É verdade que existia um tipo de “comunismo” na igreja de Jerusalém, mas era totalmente diferente do comunismo que existe hoje. Deve-se observar que (a) era voluntária e não compulsória, como mostram as palavras de Pedro a Ananias em Atos 5.4, 9; (b) era parcial e não total, como demonstra o fato de que o caso de Maria, mãe de João Marcos, não fora vendida; (c) logo surgiu uma murmuração acusatória de que as rações de comida não estavam sendo distribuídas de modo justo (At 6.1); (d) isso foi apenas temporário, sendo descontinuado mais tarde, provavelmente no tempo de grande perseguição que se seguiu ao martírio de Estevão, quando os crentes se espalharam a partir de Jerusalém (At 8.1-4); (e) não há menor indicação de que tenha sido implantado algum “comunismo” assim em nenhuma das Igrejas estabelecidas pelos apóstolos, além da igreja em Jerusalém. É claro, portanto, que o “comunismo” temporário da Igreja de Jerusalém não era uma questão de princípios, mas de contingência em face das condições peculiares àquele tempo e lugar. É extremamente insensato, antibíblico e anti-histórico apresentar o estado temporário das ocorrências na Igreja de Jerusalém como análogo ao comunismo moderno, ou como um padrão a ser imitado pelos crentes em Cristo de todos os lugares.
5. O socialismo é contrário ao cristianismo?

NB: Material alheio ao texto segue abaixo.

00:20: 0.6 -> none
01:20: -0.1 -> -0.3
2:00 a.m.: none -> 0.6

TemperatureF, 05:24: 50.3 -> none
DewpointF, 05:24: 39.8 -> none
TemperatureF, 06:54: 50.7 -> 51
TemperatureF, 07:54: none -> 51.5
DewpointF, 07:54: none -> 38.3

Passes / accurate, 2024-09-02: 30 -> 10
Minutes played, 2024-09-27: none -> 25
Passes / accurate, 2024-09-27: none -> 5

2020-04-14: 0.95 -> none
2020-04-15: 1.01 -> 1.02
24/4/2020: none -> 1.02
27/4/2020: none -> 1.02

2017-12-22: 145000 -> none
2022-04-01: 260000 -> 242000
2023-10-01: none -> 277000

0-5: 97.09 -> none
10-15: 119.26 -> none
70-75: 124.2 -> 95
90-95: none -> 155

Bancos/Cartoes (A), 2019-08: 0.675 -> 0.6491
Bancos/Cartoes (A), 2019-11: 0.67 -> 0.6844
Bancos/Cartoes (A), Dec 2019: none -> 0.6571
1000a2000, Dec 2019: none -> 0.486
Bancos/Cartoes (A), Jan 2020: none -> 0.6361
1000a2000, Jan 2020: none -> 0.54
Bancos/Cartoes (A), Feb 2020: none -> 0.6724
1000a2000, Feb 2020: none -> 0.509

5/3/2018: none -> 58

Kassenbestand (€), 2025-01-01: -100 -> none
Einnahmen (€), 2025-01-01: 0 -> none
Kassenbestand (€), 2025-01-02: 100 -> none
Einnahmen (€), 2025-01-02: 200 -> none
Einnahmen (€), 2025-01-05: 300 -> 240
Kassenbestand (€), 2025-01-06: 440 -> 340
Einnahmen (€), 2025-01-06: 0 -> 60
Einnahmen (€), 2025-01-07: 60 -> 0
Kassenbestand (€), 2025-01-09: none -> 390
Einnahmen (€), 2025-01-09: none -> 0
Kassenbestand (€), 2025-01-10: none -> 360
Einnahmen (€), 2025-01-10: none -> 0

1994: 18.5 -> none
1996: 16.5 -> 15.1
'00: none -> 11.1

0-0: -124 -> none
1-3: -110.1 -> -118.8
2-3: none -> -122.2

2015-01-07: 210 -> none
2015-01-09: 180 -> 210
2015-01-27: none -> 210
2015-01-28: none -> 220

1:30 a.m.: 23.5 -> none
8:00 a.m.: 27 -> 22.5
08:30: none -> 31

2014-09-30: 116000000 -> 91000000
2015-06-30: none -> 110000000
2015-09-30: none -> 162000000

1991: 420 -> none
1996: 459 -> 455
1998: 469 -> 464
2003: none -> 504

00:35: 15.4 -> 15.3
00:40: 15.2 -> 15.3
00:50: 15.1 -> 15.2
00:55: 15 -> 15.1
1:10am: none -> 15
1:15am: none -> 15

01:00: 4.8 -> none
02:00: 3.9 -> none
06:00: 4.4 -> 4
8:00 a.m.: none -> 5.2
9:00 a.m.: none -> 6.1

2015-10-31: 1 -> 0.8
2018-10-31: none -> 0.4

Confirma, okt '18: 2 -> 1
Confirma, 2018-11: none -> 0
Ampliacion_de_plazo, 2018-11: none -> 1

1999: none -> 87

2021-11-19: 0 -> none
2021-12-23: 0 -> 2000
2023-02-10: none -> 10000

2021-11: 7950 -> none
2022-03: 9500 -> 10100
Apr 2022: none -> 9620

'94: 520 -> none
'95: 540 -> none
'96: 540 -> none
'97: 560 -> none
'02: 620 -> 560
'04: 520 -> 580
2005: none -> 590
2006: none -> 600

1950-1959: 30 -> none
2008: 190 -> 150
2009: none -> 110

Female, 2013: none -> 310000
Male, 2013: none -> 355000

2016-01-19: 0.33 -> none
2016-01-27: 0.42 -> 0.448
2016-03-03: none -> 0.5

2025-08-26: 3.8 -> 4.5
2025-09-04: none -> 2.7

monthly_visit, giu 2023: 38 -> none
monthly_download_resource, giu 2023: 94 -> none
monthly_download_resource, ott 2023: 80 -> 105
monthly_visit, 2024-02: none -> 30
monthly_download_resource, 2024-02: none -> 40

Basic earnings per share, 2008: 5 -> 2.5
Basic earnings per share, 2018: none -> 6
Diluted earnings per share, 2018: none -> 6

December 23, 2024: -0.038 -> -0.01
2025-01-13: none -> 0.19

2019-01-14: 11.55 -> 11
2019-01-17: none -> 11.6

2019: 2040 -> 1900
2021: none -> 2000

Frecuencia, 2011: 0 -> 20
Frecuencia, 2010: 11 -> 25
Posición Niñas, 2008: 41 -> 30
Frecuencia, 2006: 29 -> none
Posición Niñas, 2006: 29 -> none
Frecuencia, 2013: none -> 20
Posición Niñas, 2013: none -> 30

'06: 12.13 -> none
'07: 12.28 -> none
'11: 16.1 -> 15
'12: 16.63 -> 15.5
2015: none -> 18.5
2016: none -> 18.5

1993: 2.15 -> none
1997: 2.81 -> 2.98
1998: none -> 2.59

A palavra socialismo é usada com uma variedade tão grande de sentidos que é difícil falar categoricamente dela sem primeiro a definir, para sabermos precisamente o que quer dizer. O socialismo marxista, que é raiz do comunismo moderno, é indubitavelmente contrário à religião cristã. Embora haja uma forma limitada de socialismo que não é contrária ao ensinamento da Palavra de Deus. O governo operar serviço postal, em vez de deixa-lo à iniciativa de particulares ou de corporações, é uma forma de socialismo; mas não se pode achar que seja pecaminoso o envolvimento do Estado nesse empreendimento. Na maioria dos países do mundo as ferrovias, os serviços telefônicos e os de comunicação são operados ou majoritariamente ou exclusivamente pelo Estado. Podemos, ou não, achar que isso seja inteligente, mas dificilmente conseguiremos provar que seja contrário à Bíblia; assim mesmo faz-se necessário traçar um limite em algum ponto. Seria errado, com certeza, que o Estado controlasse e operasse todos os negócios e comércios. A operação de negócios pelo Estado deveria limitar-se a atividades como as do serviço postal, que são essenciais para todos os habitantes do país e por questão de economia requerem monopólio de alcance nacional. O Estado deve proporcionar as condições para que os negócios privados sigam adiante, e deve regulamentá-lo em prol da justiça, mas não deve suplantá-lo competindo contra ele. Deus instituiu o governo civil para promover o bem das pessoas pela manutenção da justiça na sociedade humana (Rm 13.4), e não para se firmar como um colossal empreendimento coletivo em concorrência com os seus próprios cidadãos.
***
Autor: Johannes G. Vos
Fonte: Johannes G. Vos, Catecismo Maior de Westminster Comentado (São Paulo, Editora Os Puritanos, 2007), pp. 433-437.